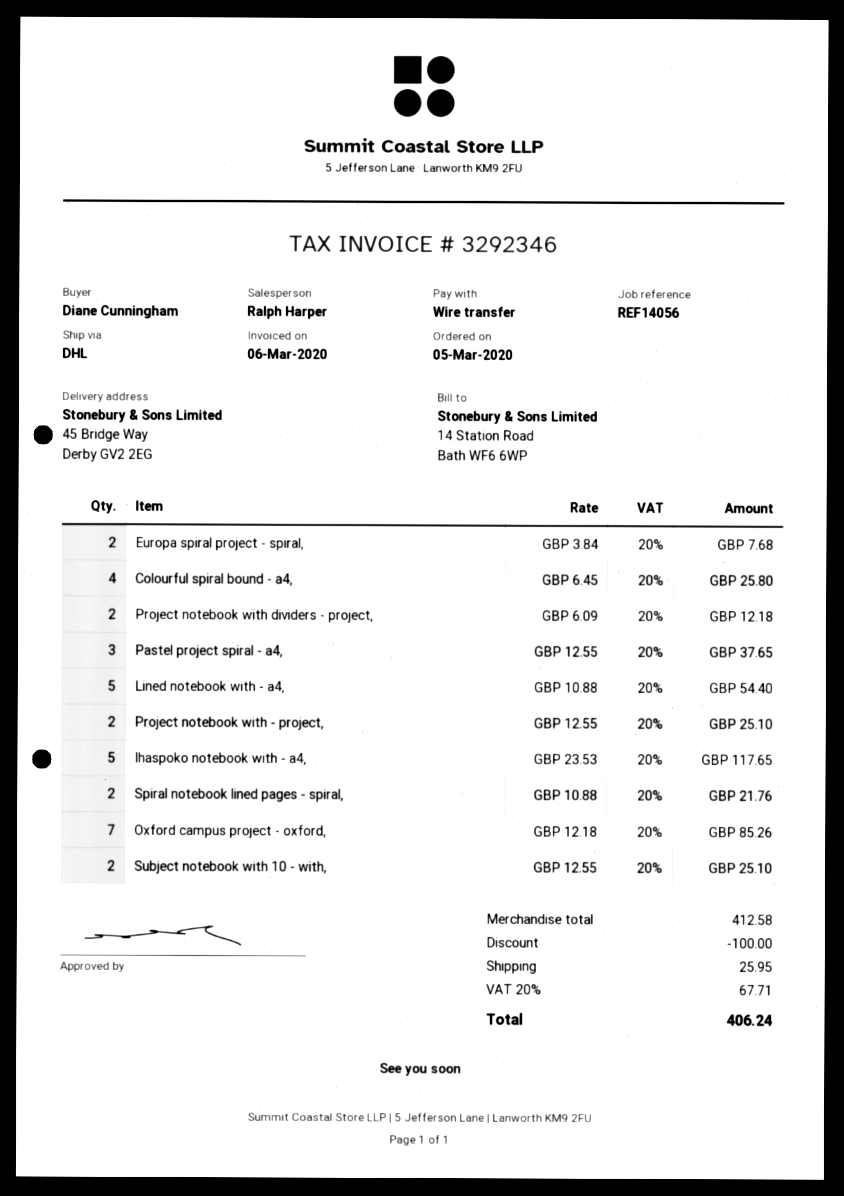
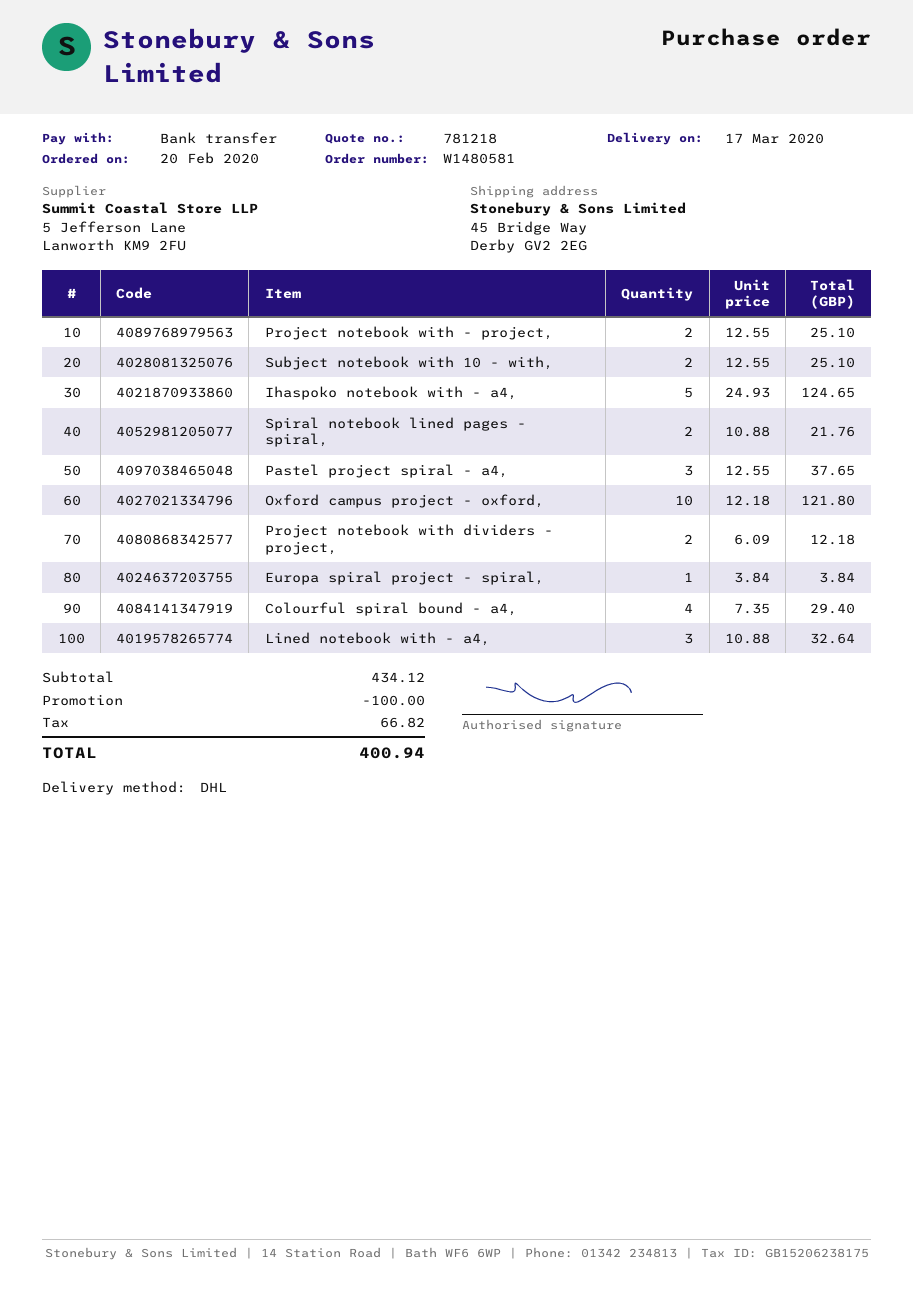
order date: 2020-03-05 -> 2020-02-20
Europa spiral project - spiral,: 2 x 3.84 = 7.68 -> 1 x 3.84 = 3.84
Colourful spiral bound - a4,: 4 x 6.45 = 25.80 -> 4 x 7.35 = 29.40
Lined notebook with - a4,: 5 x 10.88 = 54.40 -> 3 x 10.88 = 32.64
Ihaspoko notebook with - a4,: 5 x 23.53 = 117.65 -> 5 x 24.93 = 124.65
Oxford campus project - oxford,: 7 x 12.18 = 85.26 -> 10 x 12.18 = 121.80
subtotal: 412.58 -> 434.12
shipping: 25.95 -> none
tax: 67.71 -> 66.82
total: 406.24 -> 400.94

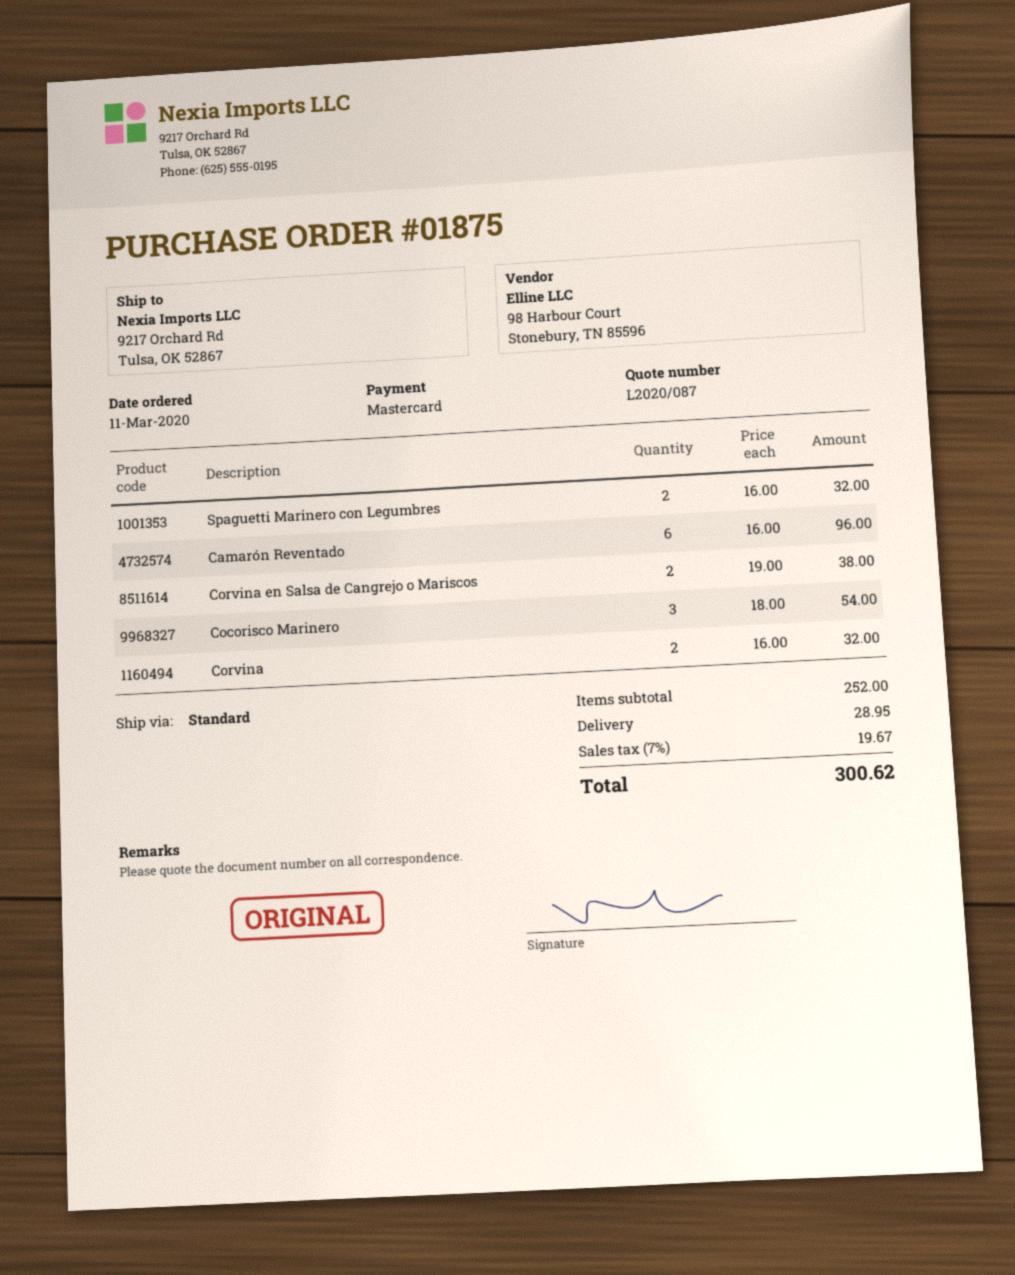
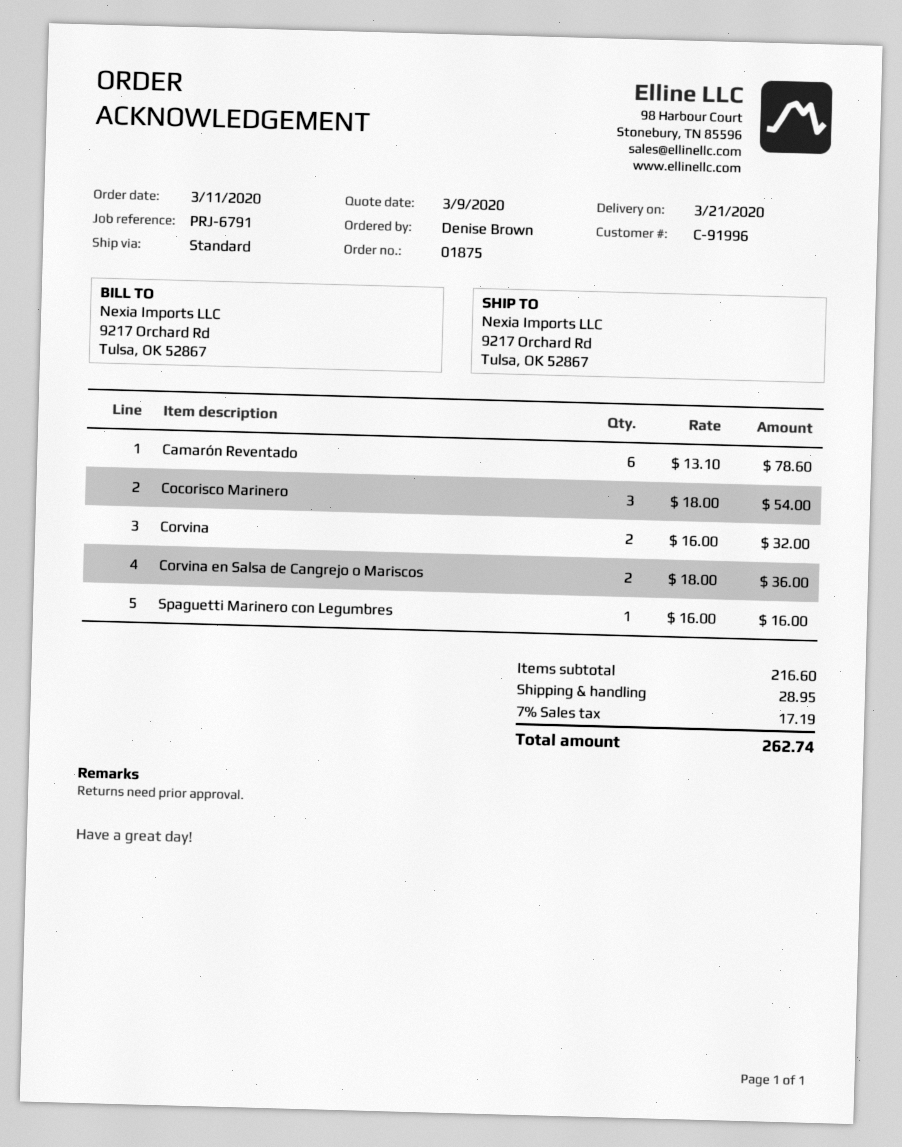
Spaguetti Marinero con Legumbres: 2 x 16.00 = 32.00 -> 1 x 16.00 = 16.00
Camarón Reventado: 6 x 16.00 = 96.00 -> 6 x 13.10 = 78.60
Corvina en Salsa de Cangrejo o Mariscos: 2 x 19.00 = 38.00 -> 2 x 18.00 = 36.00
subtotal: 252.00 -> 216.60
tax: 7% = 19.67 -> 7% = 17.19
total: 300.62 -> 262.74

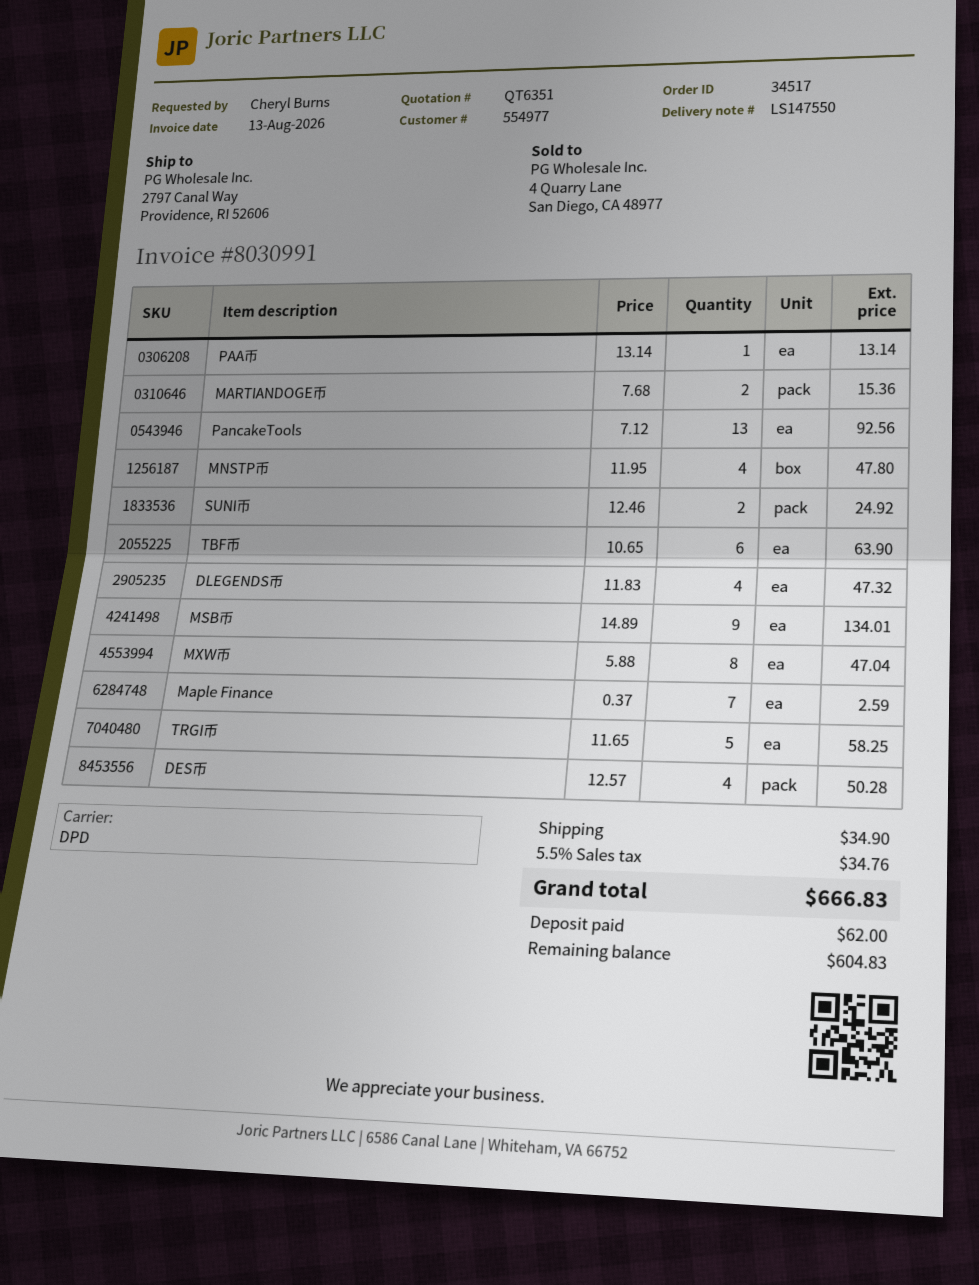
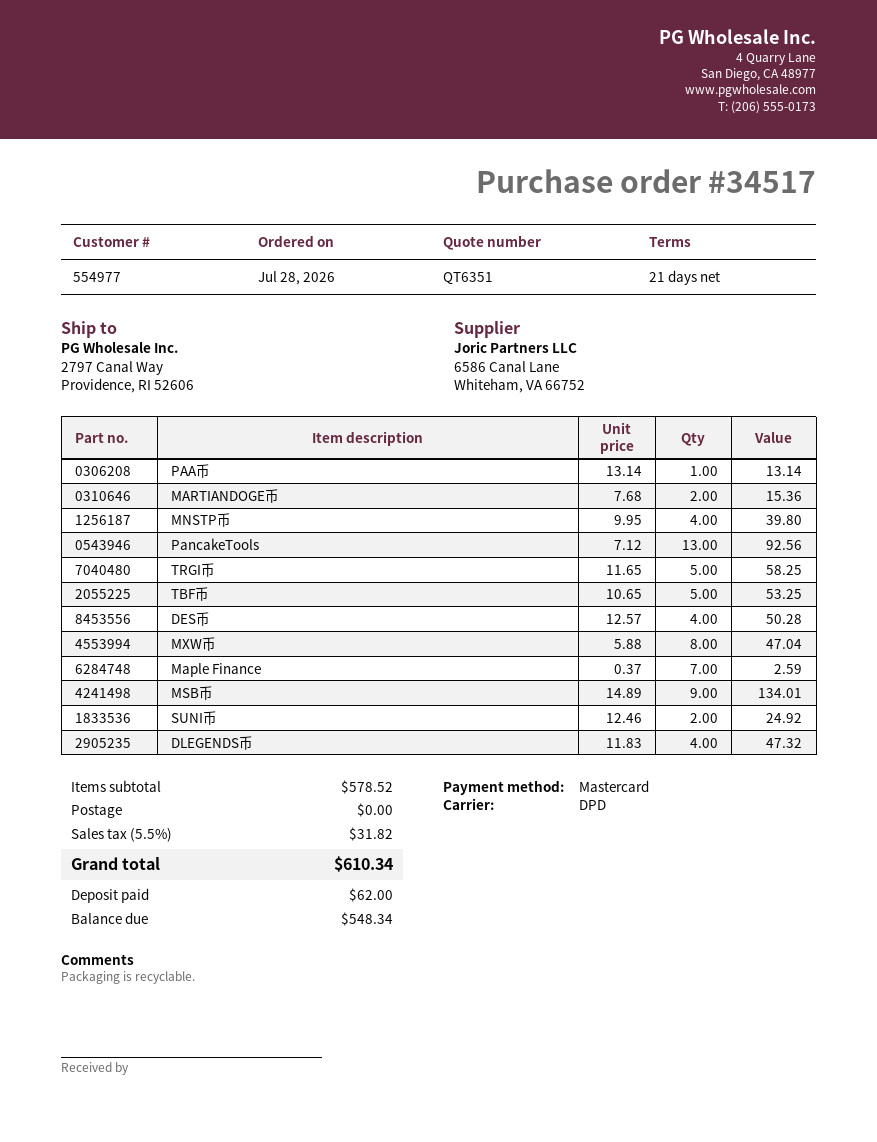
MNSTP币: 4 x 11.95 = 47.80 -> 4 x 9.95 = 39.80
TBF币: 6 x 10.65 = 63.90 -> 5 x 10.65 = 53.25
shipping: 34.90 -> 0.00
tax: 5.5% = 34.76 -> 5.5% = 31.82
total: 666.83 -> 610.34
balance: 604.83 -> 548.34

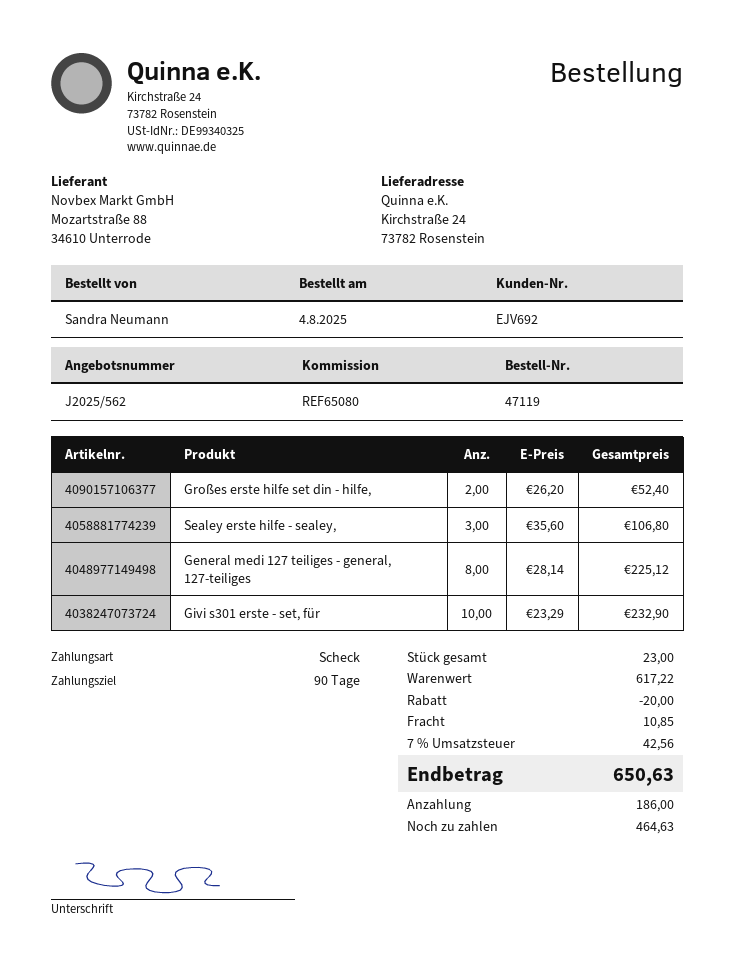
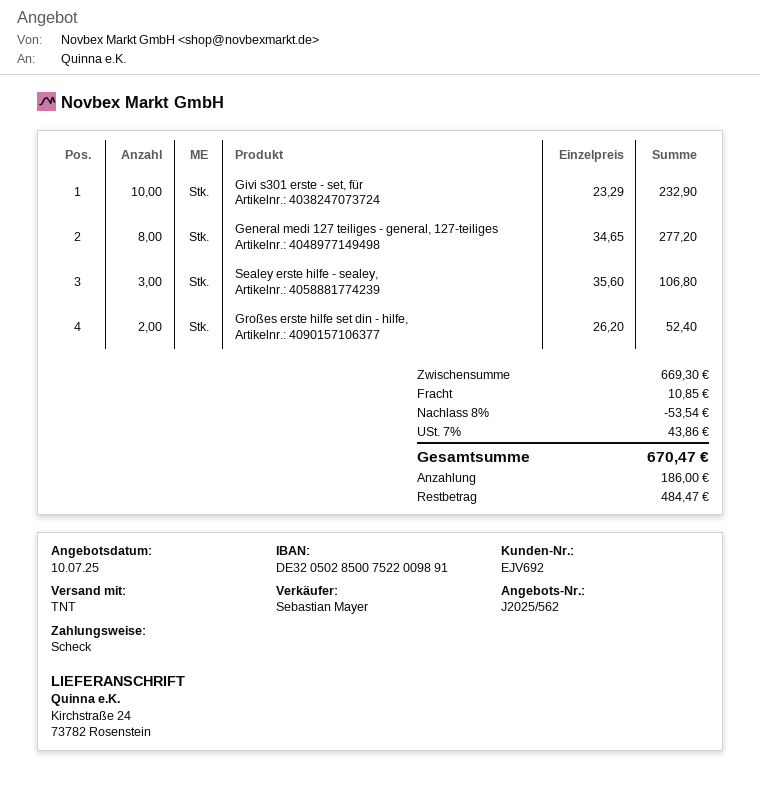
General medi 127 teiliges - general, 127-teiliges: 8 x 28.14 = 225.12 -> 8 x 34.65 = 277.20
subtotal: 617.22 -> 669.30
discount: 20.00 -> 53.54
tax: 7% = 42.56 -> 7% = 43.86
total: 650.63 -> 670.47
balance: 464.63 -> 484.47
----
Using the records above, output their complete text exactly, minus any images.

### SOLUTION TO THIS TASK
order date: 2020-03-05 -> 2020-02-20
Europa spiral project - spiral,: 2 x 3.84 = 7.68 -> 1 x 3.84 = 3.84
Colourful spiral bound - a4,: 4 x 6.45 = 25.80 -> 4 x 7.35 = 29.40
Lined notebook with - a4,: 5 x 10.88 = 54.40 -> 3 x 10.88 = 32.64
Ihaspoko notebook with - a4,: 5 x 23.53 = 117.65 -> 5 x 24.93 = 124.65
Oxford campus project - oxford,: 7 x 12.18 = 85.26 -> 10 x 12.18 = 121.80
subtotal: 412.58 -> 434.12
shipping: 25.95 -> none
tax: 67.71 -> 66.82
total: 406.24 -> 400.94

Spaguetti Marinero con Legumbres: 2 x 16.00 = 32.00 -> 1 x 16.00 = 16.00
Camarón Reventado: 6 x 16.00 = 96.00 -> 6 x 13.10 = 78.60
Corvina en Salsa de Cangrejo o Mariscos: 2 x 19.00 = 38.00 -> 2 x 18.00 = 36.00
subtotal: 252.00 -> 216.60
tax: 7% = 19.67 -> 7% = 17.19
total: 300.62 -> 262.74

MNSTP币: 4 x 11.95 = 47.80 -> 4 x 9.95 = 39.80
TBF币: 6 x 10.65 = 63.90 -> 5 x 10.65 = 53.25
shipping: 34.90 -> 0.00
tax: 5.5% = 34.76 -> 5.5% = 31.82
total: 666.83 -> 610.34
balance: 604.83 -> 548.34

General medi 127 teiliges - general, 127-teiliges: 8 x 28.14 = 225.12 -> 8 x 34.65 = 277.20
subtotal: 617.22 -> 669.30
discount: 20.00 -> 53.54
tax: 7% = 42.56 -> 7% = 43.86
total: 650.63 -> 670.47
balance: 464.63 -> 484.47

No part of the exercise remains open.